::: Record set :::
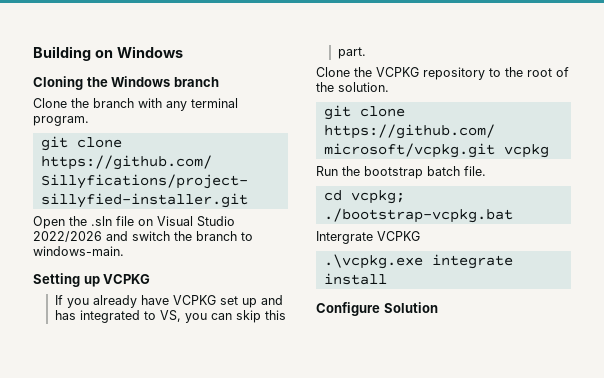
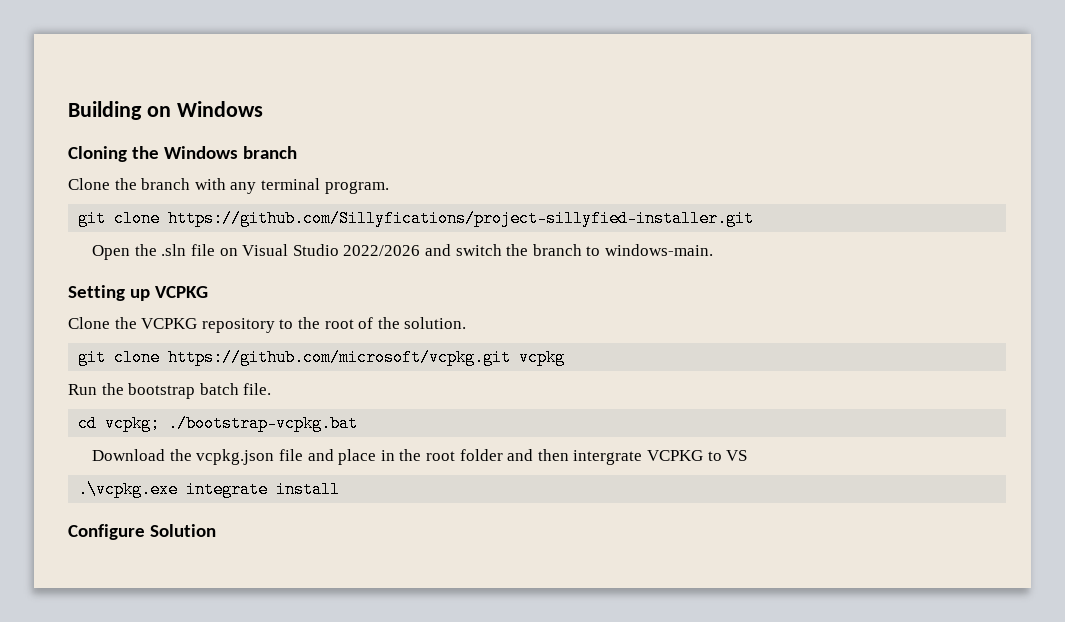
- If you already have VCPKG set up and has integrated to VS, you can skip this part.
- Intergrate VCPKG
+ Download the vcpkg.json file and place in the root folder and then intergrate VCPKG to VS

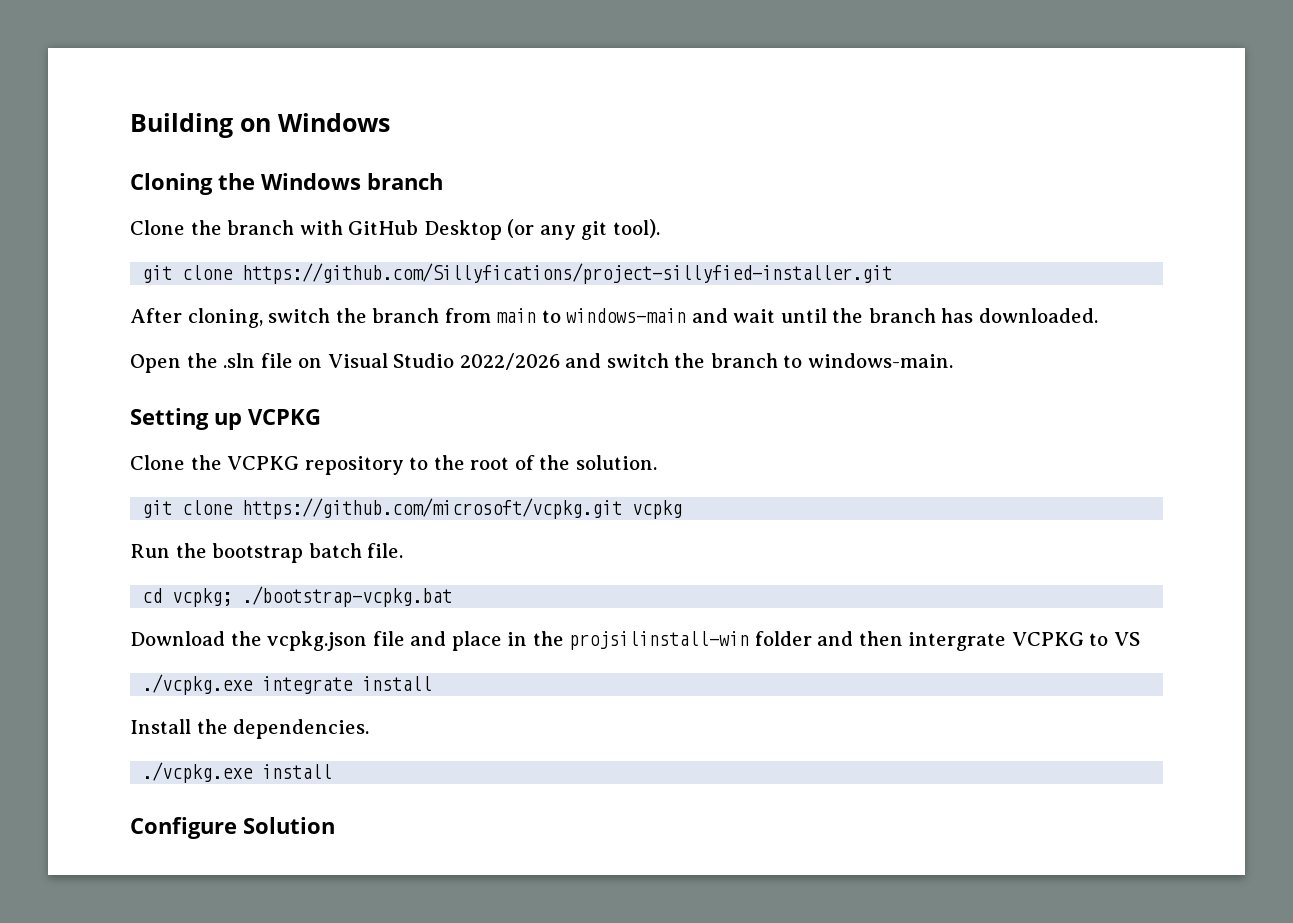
- Clone the branch with any terminal program.
+ Clone the branch with GitHub Desktop (or any git tool).
  git clone https://github.com/Sillyfications/project-sillyfied-installer.git
+ After cloning, switch the branch from main to windows-main and wait until the branch has downloaded.
- Download the vcpkg.json file and place in the root folder and then intergrate VCPKG to VS
+ Download the vcpkg.json file and place in the projsilinstall-win folder and then intergrate VCPKG to VS
- .\vcpkg.exe integrate install
+ ./vcpkg.exe integrate install
+ Install the dependencies.
+ ./vcpkg.exe install

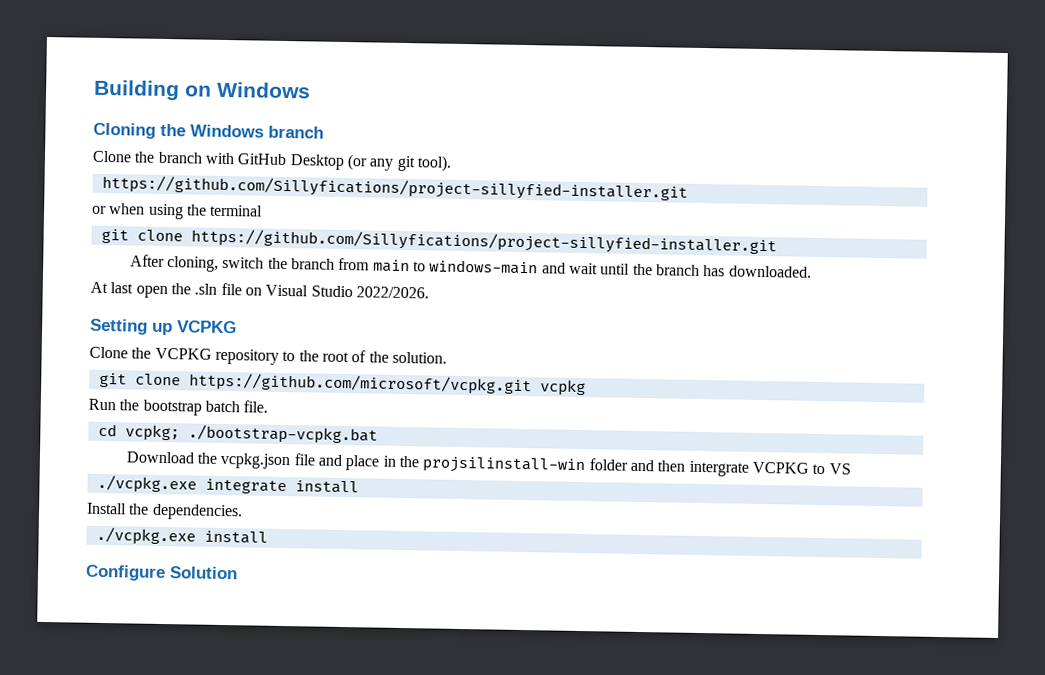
  Clone the branch with GitHub Desktop (or any git tool).
+ https://github.com/Sillyfications/project-sillyfied-installer.git
+ or when using the terminal
- Open the .sln file on Visual Studio 2022/2026 and switch the branch to windows-main.
+ At last open the .sln file on Visual Studio 2022/2026.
:::
Task:
Exclude the images, then output the data above word for word.

Answer:
- If you already have VCPKG set up and has integrated to VS, you can skip this part.
- Intergrate VCPKG
+ Download the vcpkg.json file and place in the root folder and then intergrate VCPKG to VS

- Clone the branch with any terminal program.
+ Clone the branch with GitHub Desktop (or any git tool).
  git clone https://github.com/Sillyfications/project-sillyfied-installer.git
+ After cloning, switch the branch from main to windows-main and wait until the branch has downloaded.
- Download the vcpkg.json file and place in the root folder and then intergrate VCPKG to VS
+ Download the vcpkg.json file and place in the projsilinstall-win folder and then intergrate VCPKG to VS
- .\vcpkg.exe integrate install
+ ./vcpkg.exe integrate install
+ Install the dependencies.
+ ./vcpkg.exe install

  Clone the branch with GitHub Desktop (or any git tool).
+ https://github.com/Sillyfications/project-sillyfied-installer.git
+ or when using the terminal
- Open the .sln file on Visual Studio 2022/2026 and switch the branch to windows-main.
+ At last open the .sln file on Visual Studio 2022/2026.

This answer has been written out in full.